Una política sin complejos
Atenazada entre el ‘Nuevo Mundo’ y el ‘Imperio del Medio’, Europa debe definir su propia estrategia
La Unión Europea está nerviosa. Acaba de salir de 10 años de crisis y crecimiento larvado y ya está afrontando una desaceleración económica. Los europeos observan, asombrados, la disputa comercial entre Washington y Pekín y la frecuencia con la que cambia de opinión el inquilino de la Casa Blanca. Y lo ven como un problema. Lógico. Todo lo que puede obstaculizar el crecimiento del comercio internacional se percibe desde este lado del Atlántico como una amenaza casi existencial, que se añade a la perspectiva de un Brexit sin acuerdo y de elecciones anticipadas en Italia, que pueden dar plenos poderes a la Liga y a su líder, Matteo Salvini.
Nos gusta detestar a Trump, entre otras cosas, porque no tiene ningún respeto a sus aliados europeos. Hace planear la amenaza de los aranceles a los coches alemanes y ya ha advertido que su Administración consideraría la flexibilización de la política monetaria europea, prevista a partir de septiembre, como un intento de manipular el tipo de cambio del euro.
Casi parece que olvidamos que tenemos en común los mismos motivos de queja contra China: las subvenciones a las empresas y la estrategia de dumping, las transferencias de tecnologías impuestas a las empresas occidentales, la negativa a abrir los mercados públicos... Pero, por más que la UE califique a China de “rival estratégico”, no está claro que eso cambie nada.
Queda bien oponer el multilateralismo europeo al “proteccionismo” del presidente estadounidense. Pura retórica. Lo que pasa es que nosotros no tenemos medios para aplicar el método Trump.
Las políticas de devaluación interna condenan a Europa a un crecimiento débil y a una mayor dependencia del resto del mundo
¿Quiere eso decir que, frente a China, la UE no tiene más remedio que perseguir el diálogo constructivo en marcha desde hace 20 años, pero que ha dado escasos resultados, muy alejados de la reciprocidad que reclaman los europeos?
No nos engañemos: Pekín ha jugado con inteligencia, aprovechando la globalización comercial para acelerar su desarrollo económico y tecnológico. Y cuesta creer que los europeos puedan convencer a China de que abandone un modelo económico que le ha ido tan bien.
Por su parte, el método Trump, el de la coacción, no parece tampoco más eficaz. Aunque la situación actual pueda recordar a la Guerra Fría, China se ha hecho demasiado fuerte para acabar excluida, como acabó la URSS hace 30 años.
No vamos a ser tan ingenuos como para creer que la imposición de aranceles basta para revitalizar la industria estadounidense, tal como promete Trump a sus electores del Cinturón Oxidado.
Para la UE, atrapada entre una China que airea abiertamente su poderío y los Estados Unidos de Donald Trump, la firma de tratados de libre comercio a diestro y siniestro no constituye una solución estratégica creíble.

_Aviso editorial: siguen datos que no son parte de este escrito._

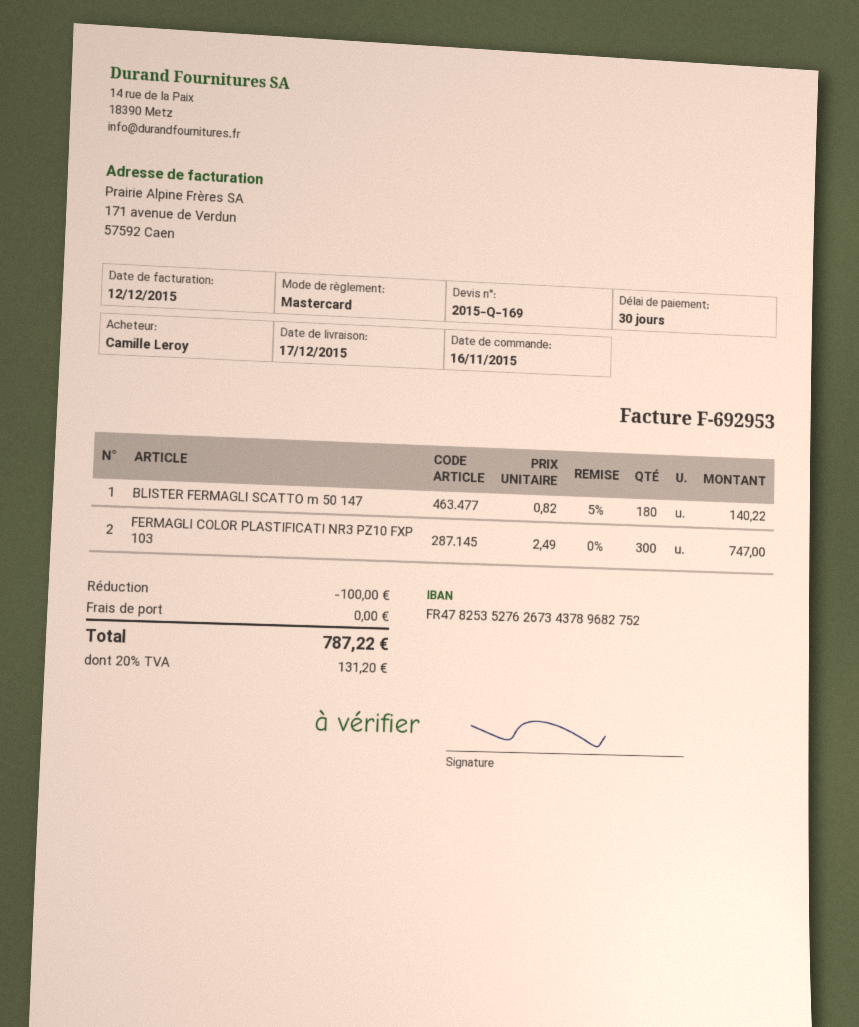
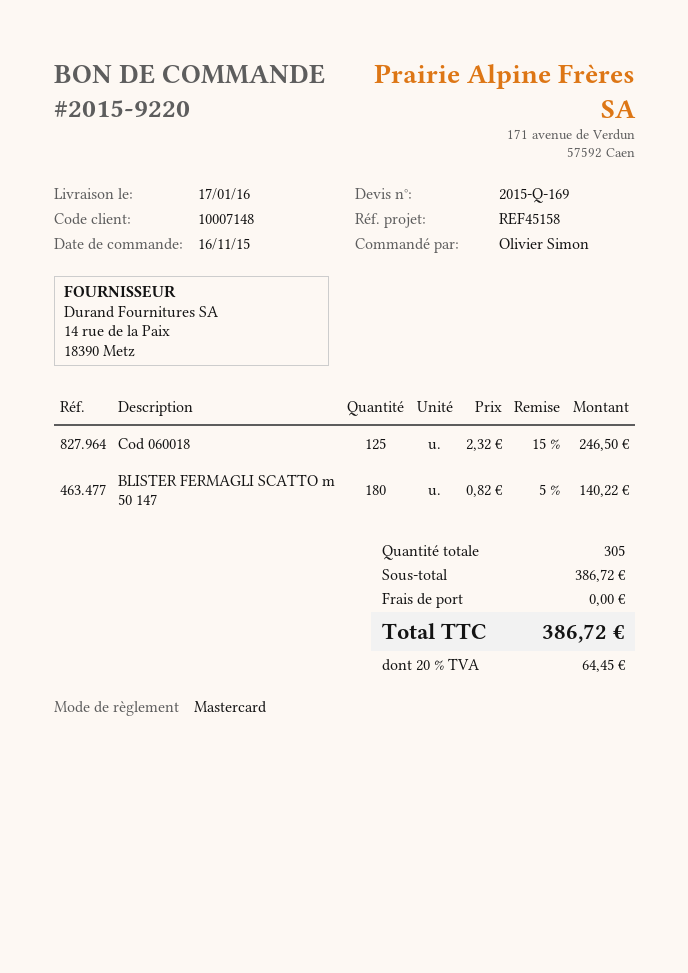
delivery date: 2015-12-17 -> 2016-01-17
ordered by: Camille Leroy -> Olivier Simon
FERMAGLI COLOR PLASTIFICATI NR3 PZ10 FXP 103: 300 x 2.49 = 747.00 -> none
Cod 060018: none -> 125 x 2.32 - 15% = 246.50
discount: 100.00 -> none
tax: 20% = 131.20 -> 20% = 64.45
total: 787.22 -> 386.72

Al contrario, la Unión debe plantearse la relevancia de su propio modelo económico.
En primer lugar, porque la ralentización de las transacciones internacionales es anterior a los conflictos comerciales de los dos últimos años. Esta tendencia denota, según un estudio reciente del Banco de Pagos Internacionales, una “disminución de las cadenas de valor”. ¿Pero será duradera? Probablemente. En la duda, más vale suponer que sí. En otras palabras: que, incluso aunque Washington y Pekín acordasen rápidamente un armisticio, habría pocas probabilidades de asistir a un nuevo auge del comercio mundial.
Sobre todo, los europeos deben reconocer que, para garantizar la futura prosperidad del Viejo Continente, el eje de la política económica no debe ser la reducción de los déficits presupuestarios ni la flexibilización del mercado de trabajo, sino la renovación industrial.
Las políticas de devaluación interna condenan a Europa a un crecimiento débil durante mucho tiempo y a una mayor dependencia respecto al resto del mundo. Y, si no se ofrecen perspectivas a las empresas europeas, estas no invertirán aquí, sino que irán a buscar el crecimiento en otras partes del mundo.
Lo que necesita Europa es una política industrial ambiciosa y sin complejos, que aúne el apoyo a la investigación y el desarrollo, la preferencia en los mercados públicos, la fiscalidad y, en caso necesario, la protección comercial o el accionariado público.
No se trata de emprender una guerra, ni contra Estados Unidos ni contra China, sino de dotarnos de los medios necesarios para asegurar nuestra independencia económica, tecnológica y política y, de esa forma, defender y promover nuestros valores. Si no lo hacemos, la Unión se hundirá inexorablemente en la insignificancia. Y en Viejo Continente, en la dependencia.
Dominique Berns es periodista especializado en temas económicos.
Traducción de María Luisa Rodríguez Tapia.